AIM OF THE EXERCISE → Below are some records; copy them word for word and drop the pictures.

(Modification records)
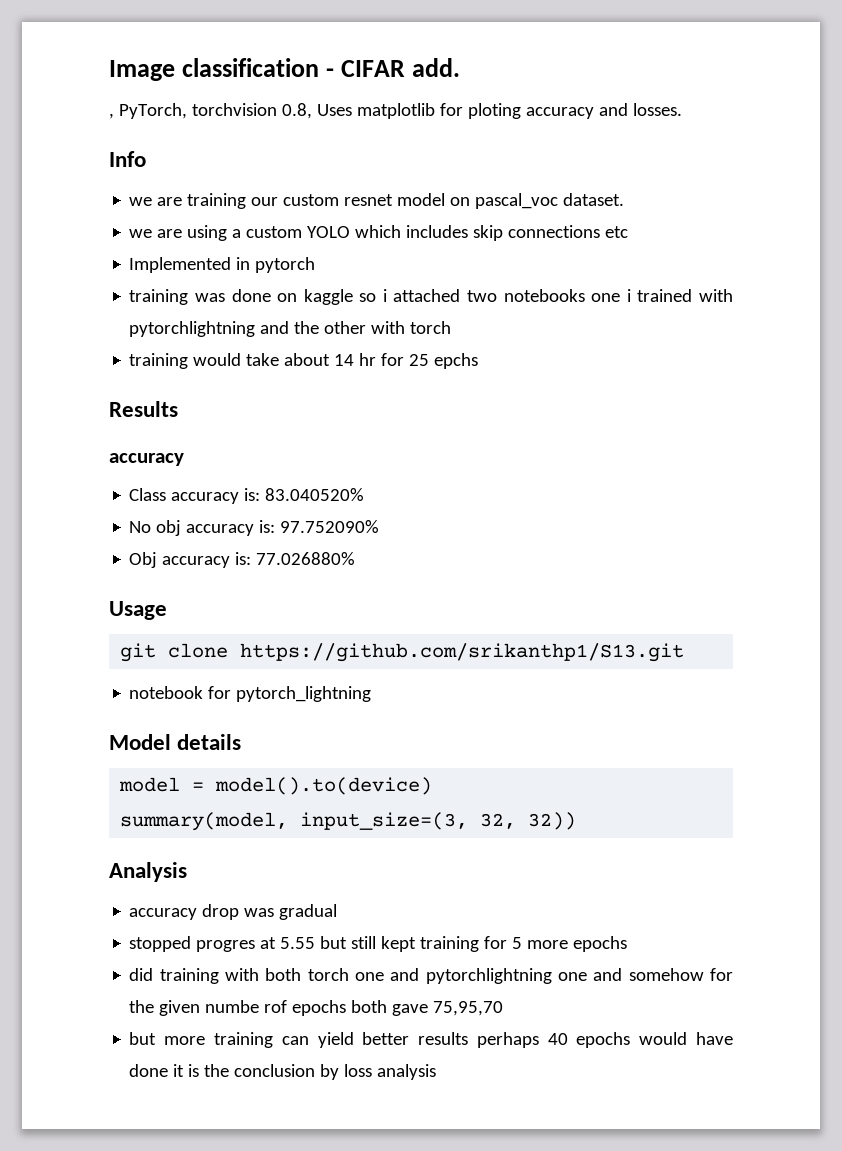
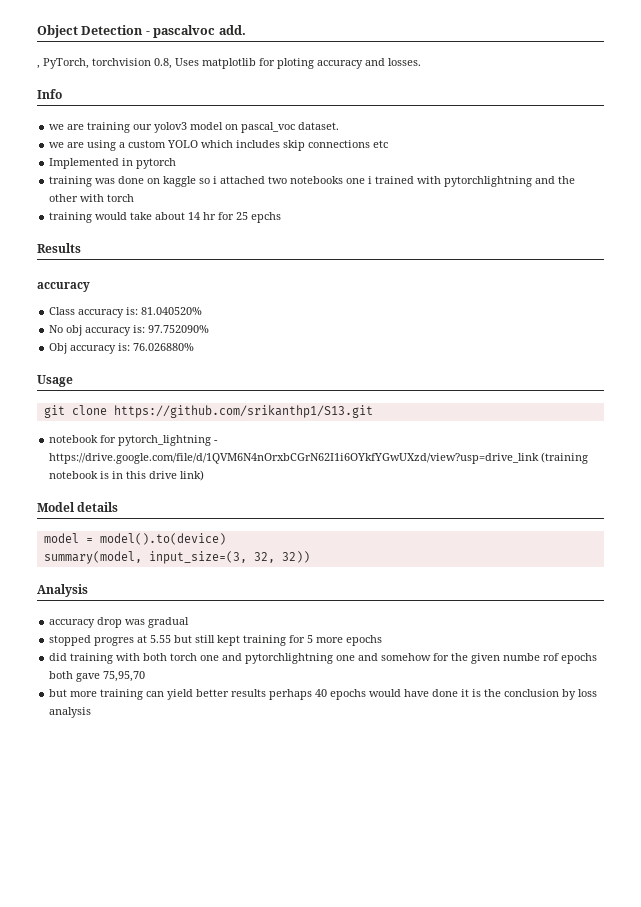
- Image classification - CIFAR add.
+ Object Detection - pascalvoc add.
- we are training our custom resnet model on pascal_voc dataset.
+ we are training our yolov3 model on pascal_voc dataset.
- Class accuracy is: 83.040520%
+ Class accuracy is: 81.040520%
- Obj accuracy is: 77.026880%
+ Obj accuracy is: 76.026880%
- notebook for pytorch_lightning
+ notebook for pytorch_lightning - https://drive.google.com/file/d/1QVM6N4nOrxbCGrN62I1i6OYkfYGwUXzd/view?usp=drive_link (training notebook is in this drive link)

YOUR SOLUTION →
- Image classification - CIFAR add.
+ Object Detection - pascalvoc add.
- we are training our custom resnet model on pascal_voc dataset.
+ we are training our yolov3 model on pascal_voc dataset.
- Class accuracy is: 83.040520%
+ Class accuracy is: 81.040520%
- Obj accuracy is: 77.026880%
+ Obj accuracy is: 76.026880%
- notebook for pytorch_lightning
+ notebook for pytorch_lightning - https://drive.google.com/file/d/1QVM6N4nOrxbCGrN62I1i6OYkfYGwUXzd/view?usp=drive_link (training notebook is in this drive link)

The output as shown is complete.